• **WORK REQUEST**:
Starting at the line that contains "S/S Tee - Maroon", restate each line word for word through the final line of the data, keeping both ends.

===== EXERCISE INPUTS =====

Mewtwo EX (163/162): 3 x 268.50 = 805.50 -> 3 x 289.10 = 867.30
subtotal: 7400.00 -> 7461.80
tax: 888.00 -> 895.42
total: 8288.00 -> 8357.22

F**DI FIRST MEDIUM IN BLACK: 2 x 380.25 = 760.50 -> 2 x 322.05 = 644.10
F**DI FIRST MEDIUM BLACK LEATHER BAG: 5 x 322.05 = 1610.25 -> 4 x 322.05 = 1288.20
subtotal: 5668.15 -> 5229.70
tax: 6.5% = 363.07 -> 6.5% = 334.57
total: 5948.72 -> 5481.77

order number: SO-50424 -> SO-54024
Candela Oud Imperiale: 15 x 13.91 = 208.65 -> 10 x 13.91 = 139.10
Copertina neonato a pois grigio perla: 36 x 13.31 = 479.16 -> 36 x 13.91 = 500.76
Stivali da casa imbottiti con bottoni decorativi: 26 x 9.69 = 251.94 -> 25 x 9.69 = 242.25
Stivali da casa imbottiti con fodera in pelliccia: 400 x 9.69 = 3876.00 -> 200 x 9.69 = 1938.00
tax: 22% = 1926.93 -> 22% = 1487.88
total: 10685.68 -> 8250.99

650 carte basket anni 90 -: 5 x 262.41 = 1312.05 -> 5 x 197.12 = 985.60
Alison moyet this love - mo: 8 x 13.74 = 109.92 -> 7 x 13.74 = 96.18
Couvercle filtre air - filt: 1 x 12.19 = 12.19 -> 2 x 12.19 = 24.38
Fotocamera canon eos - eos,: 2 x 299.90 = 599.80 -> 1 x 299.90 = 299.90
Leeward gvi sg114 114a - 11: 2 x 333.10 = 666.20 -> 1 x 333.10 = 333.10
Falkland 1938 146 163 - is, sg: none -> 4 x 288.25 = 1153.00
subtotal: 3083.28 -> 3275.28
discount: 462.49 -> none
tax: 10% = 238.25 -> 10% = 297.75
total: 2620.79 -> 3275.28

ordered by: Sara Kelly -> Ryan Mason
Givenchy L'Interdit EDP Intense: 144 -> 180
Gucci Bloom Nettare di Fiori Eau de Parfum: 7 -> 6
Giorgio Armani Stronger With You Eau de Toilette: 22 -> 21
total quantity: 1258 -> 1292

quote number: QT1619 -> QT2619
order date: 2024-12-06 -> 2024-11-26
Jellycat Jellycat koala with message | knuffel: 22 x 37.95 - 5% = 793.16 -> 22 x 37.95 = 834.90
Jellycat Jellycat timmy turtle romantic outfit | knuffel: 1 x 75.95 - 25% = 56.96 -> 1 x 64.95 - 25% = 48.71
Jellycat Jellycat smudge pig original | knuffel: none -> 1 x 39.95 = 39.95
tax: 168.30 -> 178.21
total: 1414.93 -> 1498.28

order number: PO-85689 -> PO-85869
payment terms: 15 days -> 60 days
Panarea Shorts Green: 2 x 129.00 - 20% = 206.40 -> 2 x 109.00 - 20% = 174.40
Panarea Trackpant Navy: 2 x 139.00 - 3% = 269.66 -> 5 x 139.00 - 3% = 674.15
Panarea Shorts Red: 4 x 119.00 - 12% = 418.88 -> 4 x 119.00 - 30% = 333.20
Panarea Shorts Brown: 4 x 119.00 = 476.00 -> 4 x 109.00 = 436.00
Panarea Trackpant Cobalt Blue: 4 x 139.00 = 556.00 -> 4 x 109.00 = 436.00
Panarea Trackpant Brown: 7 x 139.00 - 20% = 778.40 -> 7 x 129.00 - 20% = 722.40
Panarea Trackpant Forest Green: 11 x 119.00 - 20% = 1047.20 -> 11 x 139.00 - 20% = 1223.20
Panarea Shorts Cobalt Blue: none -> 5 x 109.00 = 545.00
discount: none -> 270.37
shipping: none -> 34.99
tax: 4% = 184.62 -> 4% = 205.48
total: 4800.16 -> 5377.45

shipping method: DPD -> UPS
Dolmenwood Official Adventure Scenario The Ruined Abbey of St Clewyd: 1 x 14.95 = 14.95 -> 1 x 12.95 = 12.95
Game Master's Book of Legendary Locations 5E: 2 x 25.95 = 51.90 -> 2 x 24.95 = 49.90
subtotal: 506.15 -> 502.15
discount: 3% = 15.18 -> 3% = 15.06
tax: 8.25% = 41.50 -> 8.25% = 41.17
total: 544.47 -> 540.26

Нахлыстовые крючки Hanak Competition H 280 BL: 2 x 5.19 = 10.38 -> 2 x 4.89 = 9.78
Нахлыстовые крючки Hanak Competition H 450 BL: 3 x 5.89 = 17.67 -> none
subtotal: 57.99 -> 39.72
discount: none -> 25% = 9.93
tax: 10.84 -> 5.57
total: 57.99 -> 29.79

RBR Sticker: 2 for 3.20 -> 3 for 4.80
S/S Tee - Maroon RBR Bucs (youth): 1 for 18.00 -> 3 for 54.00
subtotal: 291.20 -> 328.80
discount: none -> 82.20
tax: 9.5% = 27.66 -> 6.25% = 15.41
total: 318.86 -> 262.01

=====

• **REPLY**:
S/S Tee - Maroon RBR Bucs (youth): 1 for 18.00 -> 3 for 54.00
subtotal: 291.20 -> 328.80
discount: none -> 82.20
tax: 9.5% = 27.66 -> 6.25% = 15.41
total: 318.86 -> 262.01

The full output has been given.